What’s the Hurry? LTE is Great

Do we really need 5G right now? Our current 4G cellular standard Long Term Evolution (LTE) is adequately serving most of us right now. Are conditions so bad that we are anxious for the next generation to come along and relieve our suffering? I don’t think so. Virtually all cellular carriers now implement LTE that is delivering megabit speeds over most of the developed world.

In addition, the carriers are regularly updating their systems to add capacity or boost data rates. Many have already implemented LTE Advanced and are on the path to LTE Advanced Pro. These advanced versions offer features like carrier aggregation (CA) that combines up to five 20 MHz channels, increased MIMO configurations to 8×8, and modulation to 256QAM. These provide the potential for gigabit speed, although in reality hundreds of megabits downloads are more likely. Isn’t that enough? For some, probably not. Yet it is fine for the average masses. Video hogs always want more.

LTE is also now serving the need for some Internet of Things (IoT) applications. Yes, cellular is an option. The new LTE M1 and NB-IoT versions are being embedded into products. Most major carriers offer IoT or machine-to-machine (M2M) services that are typically manageable on existing networks. That application is growing.

Never satisfied, the industry is pushing ahead for something better. Isn’t that what we always do? Once a technology standard like LTE is finalized and commercially implemented we typically rush to top it with a new and better standard. It keeps us busy and challenged and pushes us to develop better hardware and software. How do engineers stay interested if they are not brainstorming then designing the next chips, products, and programs? We invent stuff even if we don’t need it, because revenue growth is a perpetual need.

LTE is more than satisfactory for now, and it will continue. 5G will not replace LTE.—it will serve a separate need and will complement LTE. Some call 5G an LTE overlay. You will not be wanting for good cellular service.

The 5G Rationale

Those pushing for 5G cite two major needs. First, everyone wants faster mobile broadband services on our smartphones and tablets. The key driving force is video. Audio is another major application. More cord-cutting and streaming. 4K and even 8K high definition video content is now available. We have become a nation of watchers and listeners, not readers. The smartphone makers are giving us bigger and higher resolution screens and faster processors to deal with our video-intensified life.
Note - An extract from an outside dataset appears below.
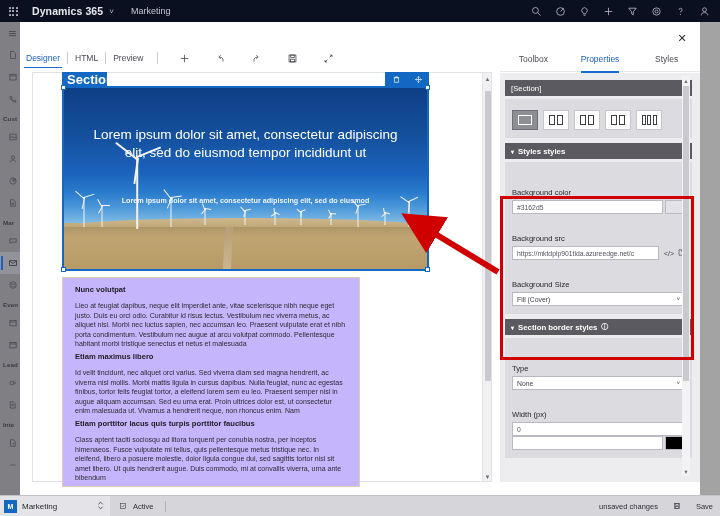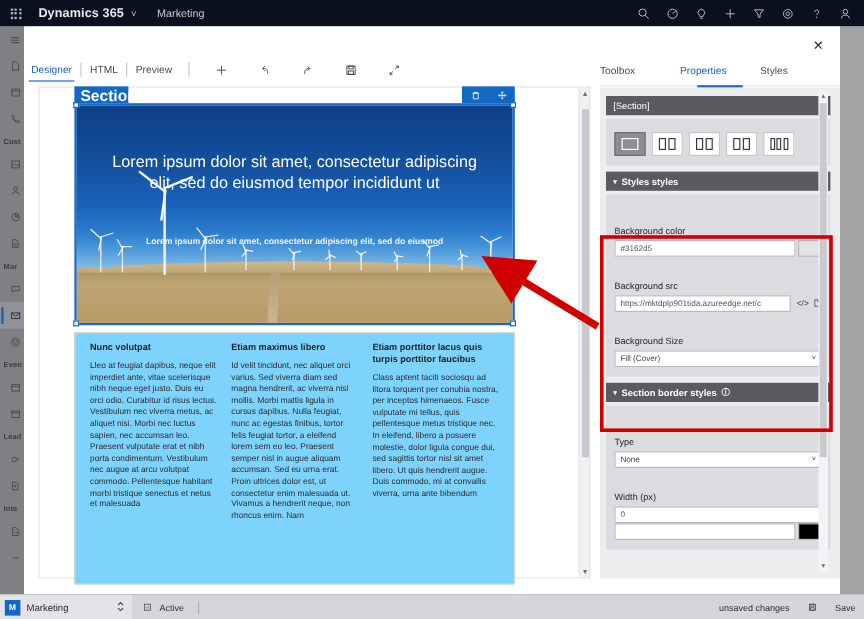"Toolbox" .rp-tab { text-align: left -> center }
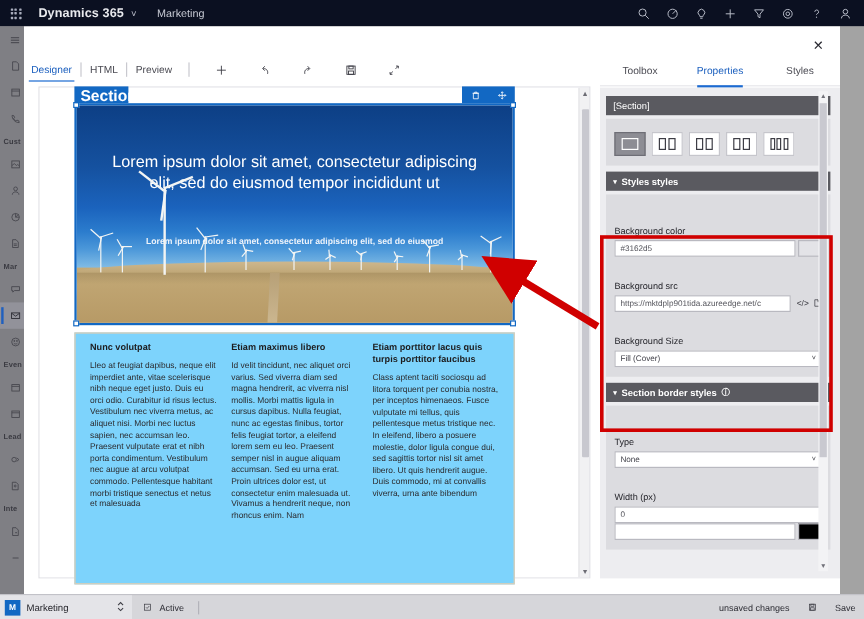"Nunc volutpat" .cols { background: #7dd3fc -> #c4b5fd; flex-direction: none -> column; width: 367px -> 298px }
The cellular operators are continually gearing up to provide the major pipeline for this coming video/audio glut.

Then there is the looming Internet of Things threat. We are already experiencing a significant increase in IoT connectivity, but more is coming. The predictions says billions more devices will ultimately need connections, and the cellular folks want a piece of that IoT and M2M business. LTE is dealing with it now, but 5G will greatly expand the potential uses.

For example, 5G will offer increased capacity and decreased latency for some critical applications such as vehicle-to-vehicle (V2V) or vehicle-to-infrastructure (V2I) communications for advanced driver assistance systems (ADAS) and self-driving vehicles. A 5G-based cellular V2X communications system could very will replace the long-approved DSRC radios that use the 802.11p Wi-Fi-like standard.

Cellular operators are also looking at the broadband wireless market to deliver high-speed internet service. 5G will allow carriers to offer fast internet service in competition with cable and fiber ISPs. With 5G, wireless speeds will be on par with those hard-wired services, giving them a new revenue stream.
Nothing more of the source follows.